Les deux premières tranches de travaux touchent à leur fin, les entreprises vont bientôt s’attaquer au haut de la façade ouest, bien altérée.

Depuis le début du projet de rénovation de l'église Saint-Médard en 2009, les travaux ont bien avancé malgré les difficultés liées à l'absence de documentation sur l'édifice pourtant classé aux Monuments historiques depuis 1909. Tout le bas de l'édifice a d'abord été drainé, à l'intérieur et à l'extérieur, afin d'éviter les remontées capillaires, puis la tourelle d'escalier, qui menaçait de s'effondrer, a été rénovée. Des pierres qui en étaient tombées en 2001 avaient d'ailleurs mis le processus en route.

Une mauvaise restauration a accéléré l'altération

Le lanternon supérieur et la cloche ont été restaurés, ainsi que les moulures du culot de la tourelle, qui étaient devenues invisibles. Le monument a été renforcé par des tirants en fibre de verre. La deuxième tranche de travaux touche ainsi à sa fin, avec une dernière étape délicate : une niche sculptée à reconstituer.

La dernière phase du chantier devrait être lancée d'ici l'automne et se terminer début 2015, si les financements arrivent à temps. Elle concerne toute la partie haute de la façade ouest (côté rue du Château), bien altérée, jusqu'à la rosace et aux fenêtres.

Pourquoi rénover l'église Saint-Médard ? Non seulement l'édifice a subi les outrages du temps, mais son altération a en plus été accélérée par une mauvaise restauration au début du XXe siècle. En alliant de la pierre dure à la pierre tendre, les restaurateurs de l'époque ont, sans le savoir, précipité sa dégradation.

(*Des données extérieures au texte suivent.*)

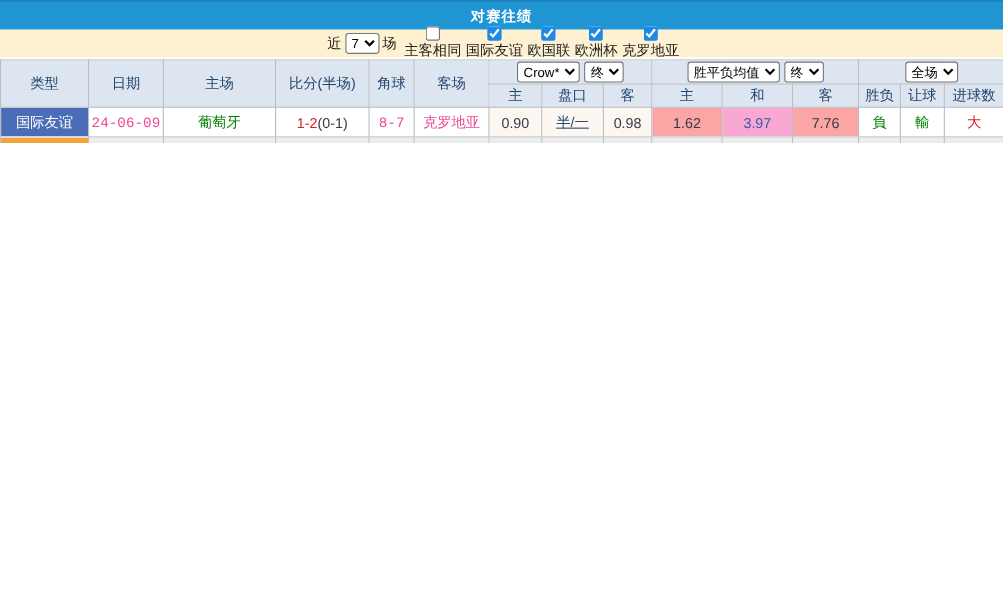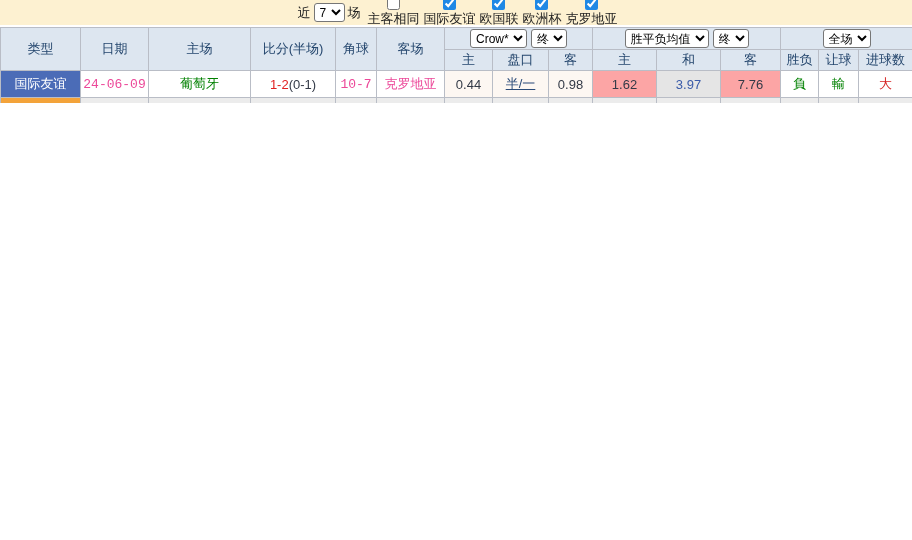"对赛往绩" div.title-bar { html: none -> <div> <span>对赛往绩</span> </div> }
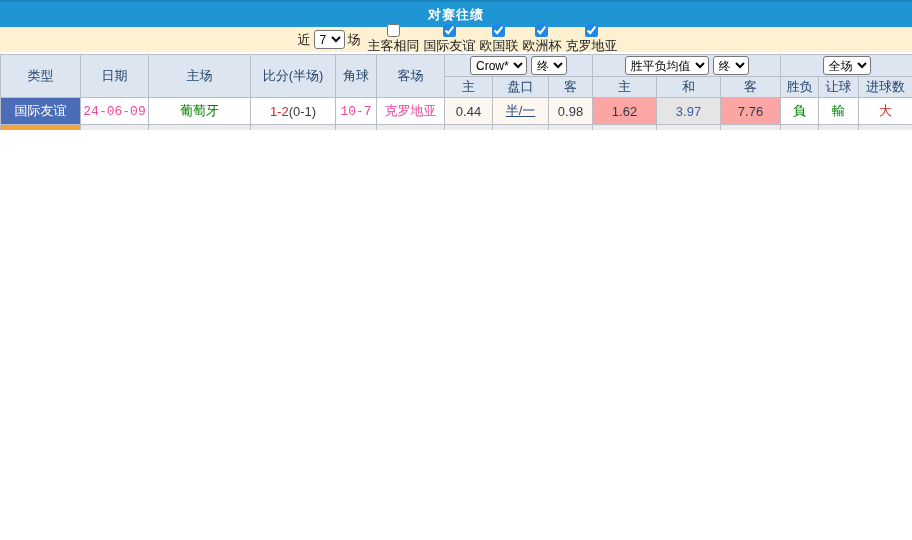"10-7" td.c-dark { text: 10-7 -> 8-7 }
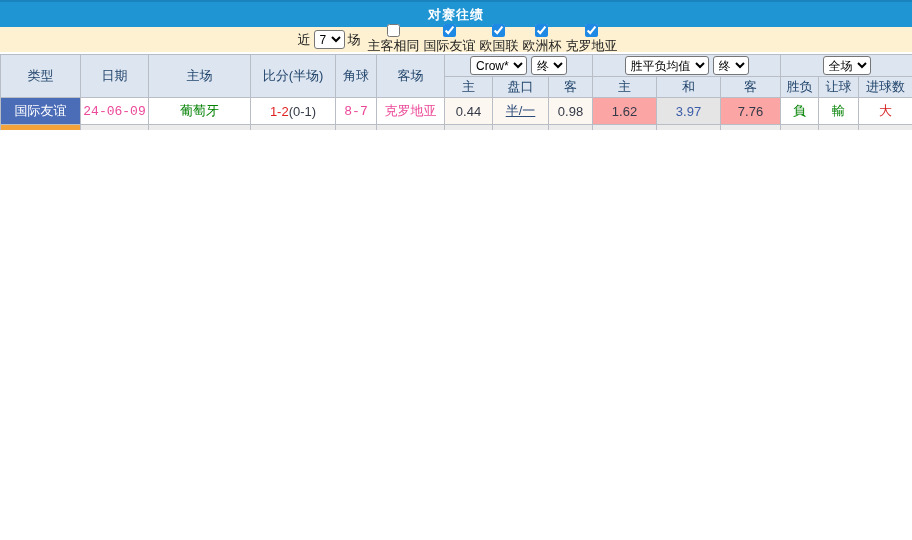"0.44" td.odds-cell { text: 0.44 -> 0.90 }
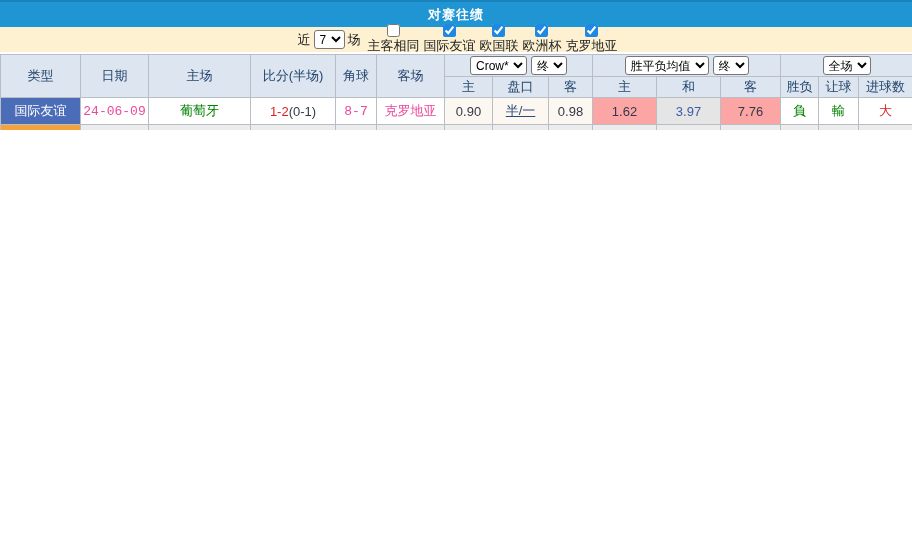"3.97" td.avg-mid { background: #e5e5e5 -> #f9a8d4 }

Pour éviter les mêmes désagréments, les techniques utilisées aujourd'hui pour la restauration de l'édifice sont basées sur des recherches scientifiques. Là où le remplacement des pierres n'est pas nécessaire, par exemple, la technique de biominéralisation est utilisée sur les pierres anciennes : elle permet à la reformation de calcin, couche protectrice naturelle de la pierre, qui la préserve pour près de 25 ans.

Repères

La dernière tranche de travaux devrait se terminer en janvier 2015. Cette opération a été évaluée à 710 000 € HT (849 160 € TTC). La Ville a sollicité des subventions à l'État pour 248 500 €, la Région pour 106 500 € et le conseil général pour 177 500 €. La participation de la Ville pour cette tranche s'élèverait ainsi à 177 500 € auxquels s'ajoute la TVA.